■ **EXERCISE DETAILS**: From the entries below, please output exactly the lines starting at the one containing "width: 78px ->" and ending at the one containing "text: 2018-5-26 ->", both included.

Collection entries
* * * * *
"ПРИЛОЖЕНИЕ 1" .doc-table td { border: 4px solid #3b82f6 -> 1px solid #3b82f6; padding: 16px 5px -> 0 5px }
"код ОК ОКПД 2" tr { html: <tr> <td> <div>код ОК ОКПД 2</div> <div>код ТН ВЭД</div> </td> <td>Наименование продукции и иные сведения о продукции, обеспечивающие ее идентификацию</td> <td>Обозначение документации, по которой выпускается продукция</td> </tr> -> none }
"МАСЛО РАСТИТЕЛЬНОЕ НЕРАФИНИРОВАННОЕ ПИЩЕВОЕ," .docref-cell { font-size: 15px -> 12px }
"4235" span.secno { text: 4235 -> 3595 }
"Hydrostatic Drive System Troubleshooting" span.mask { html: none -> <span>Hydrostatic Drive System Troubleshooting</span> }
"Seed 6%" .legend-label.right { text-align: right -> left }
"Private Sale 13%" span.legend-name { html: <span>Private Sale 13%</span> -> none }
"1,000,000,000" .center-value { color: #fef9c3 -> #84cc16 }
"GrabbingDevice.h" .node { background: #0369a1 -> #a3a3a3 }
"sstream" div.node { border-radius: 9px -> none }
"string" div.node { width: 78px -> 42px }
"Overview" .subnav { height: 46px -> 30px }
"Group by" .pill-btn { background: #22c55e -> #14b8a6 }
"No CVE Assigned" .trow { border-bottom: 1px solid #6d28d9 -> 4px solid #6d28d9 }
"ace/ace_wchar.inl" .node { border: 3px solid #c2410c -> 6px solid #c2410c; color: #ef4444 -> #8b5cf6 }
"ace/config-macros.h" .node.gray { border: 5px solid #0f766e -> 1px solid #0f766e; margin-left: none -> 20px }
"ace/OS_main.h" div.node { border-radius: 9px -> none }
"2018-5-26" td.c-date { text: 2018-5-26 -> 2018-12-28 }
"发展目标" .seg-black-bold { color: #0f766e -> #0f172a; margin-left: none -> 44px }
* * * * *
■ **COMPLETED EXERCISE**:
"string" div.node { width: 78px -> 42px }
"Overview" .subnav { height: 46px -> 30px }
"Group by" .pill-btn { background: #22c55e -> #14b8a6 }
"No CVE Assigned" .trow { border-bottom: 1px solid #6d28d9 -> 4px solid #6d28d9 }
"ace/ace_wchar.inl" .node { border: 3px solid #c2410c -> 6px solid #c2410c; color: #ef4444 -> #8b5cf6 }
"ace/config-macros.h" .node.gray { border: 5px solid #0f766e -> 1px solid #0f766e; margin-left: none -> 20px }
"ace/OS_main.h" div.node { border-radius: 9px -> none }
"2018-5-26" td.c-date { text: 2018-5-26 -> 2018-12-28 }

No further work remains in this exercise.